Using the material below, copy every line where "number" appears.
□ □ □ □ □ □ □
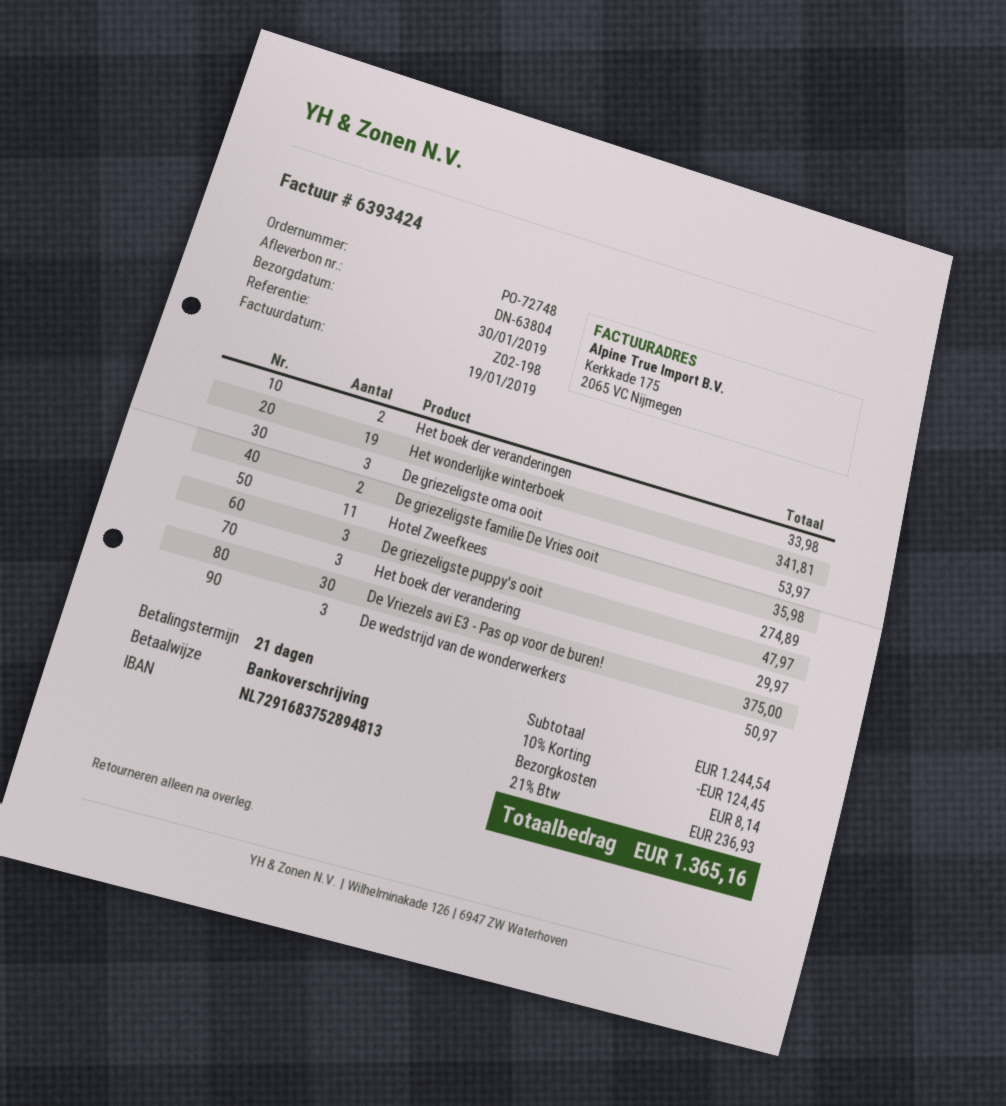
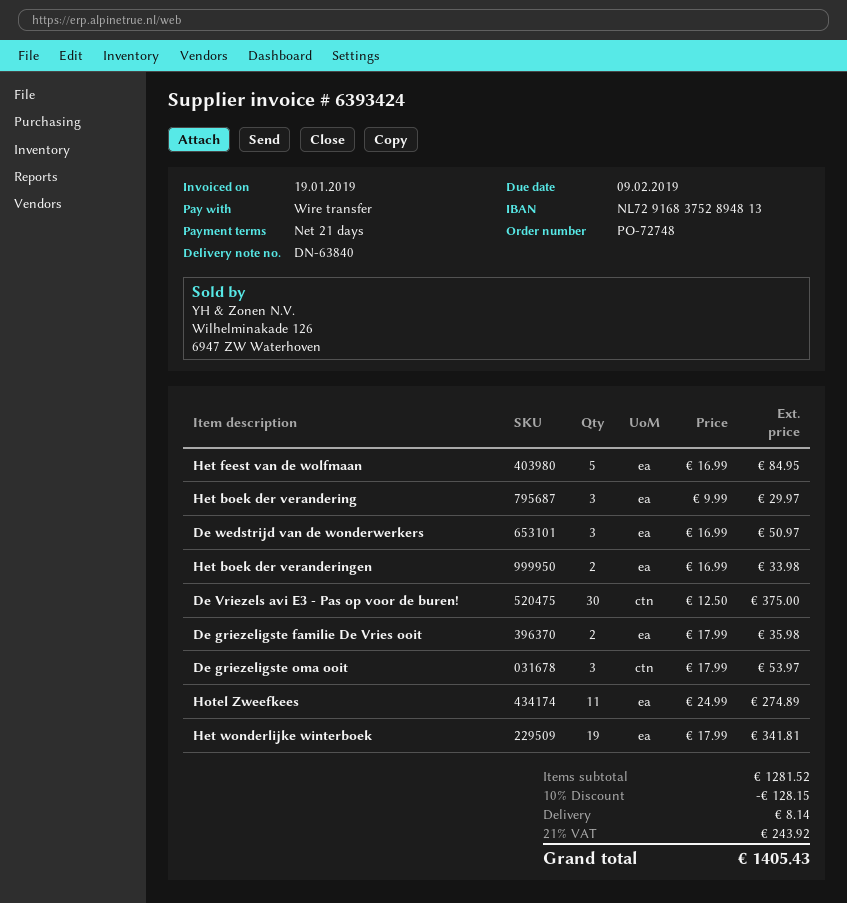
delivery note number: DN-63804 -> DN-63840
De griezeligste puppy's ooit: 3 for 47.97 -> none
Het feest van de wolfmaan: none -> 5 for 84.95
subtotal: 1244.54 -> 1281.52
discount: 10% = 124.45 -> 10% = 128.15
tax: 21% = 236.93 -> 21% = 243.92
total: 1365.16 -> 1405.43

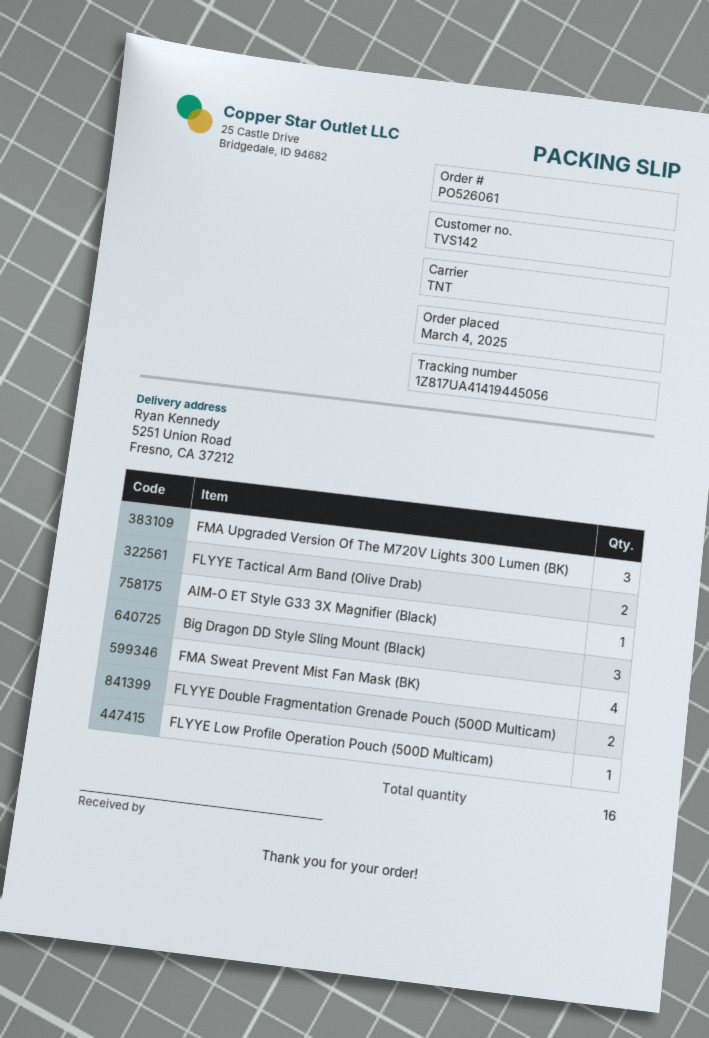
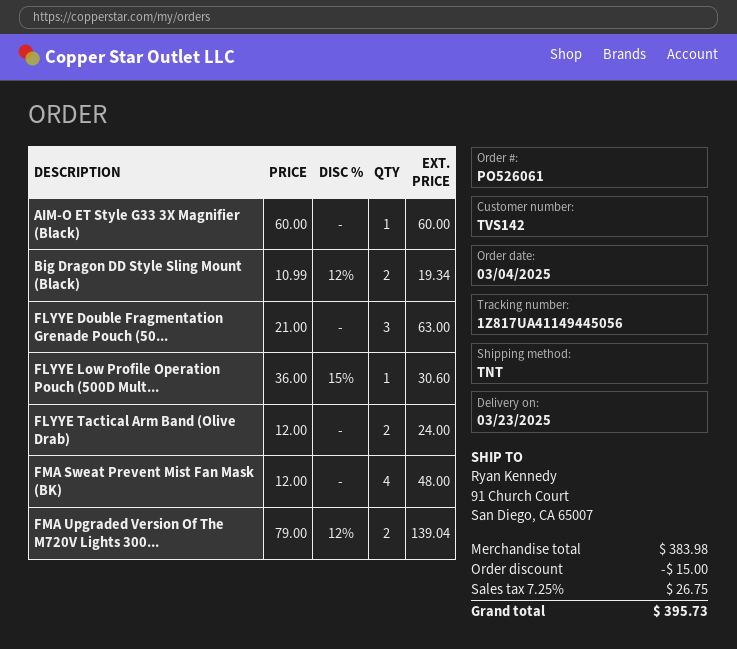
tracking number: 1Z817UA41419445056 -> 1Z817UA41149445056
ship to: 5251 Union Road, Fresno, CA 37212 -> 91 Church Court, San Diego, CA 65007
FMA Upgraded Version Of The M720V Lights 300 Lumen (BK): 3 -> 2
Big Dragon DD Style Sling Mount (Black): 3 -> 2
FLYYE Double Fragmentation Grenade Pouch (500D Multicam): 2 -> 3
□ □ □ □ □ □ □
### EXERCISE RESPONSE
delivery note number: DN-63804 -> DN-63840
tracking number: 1Z817UA41419445056 -> 1Z817UA41149445056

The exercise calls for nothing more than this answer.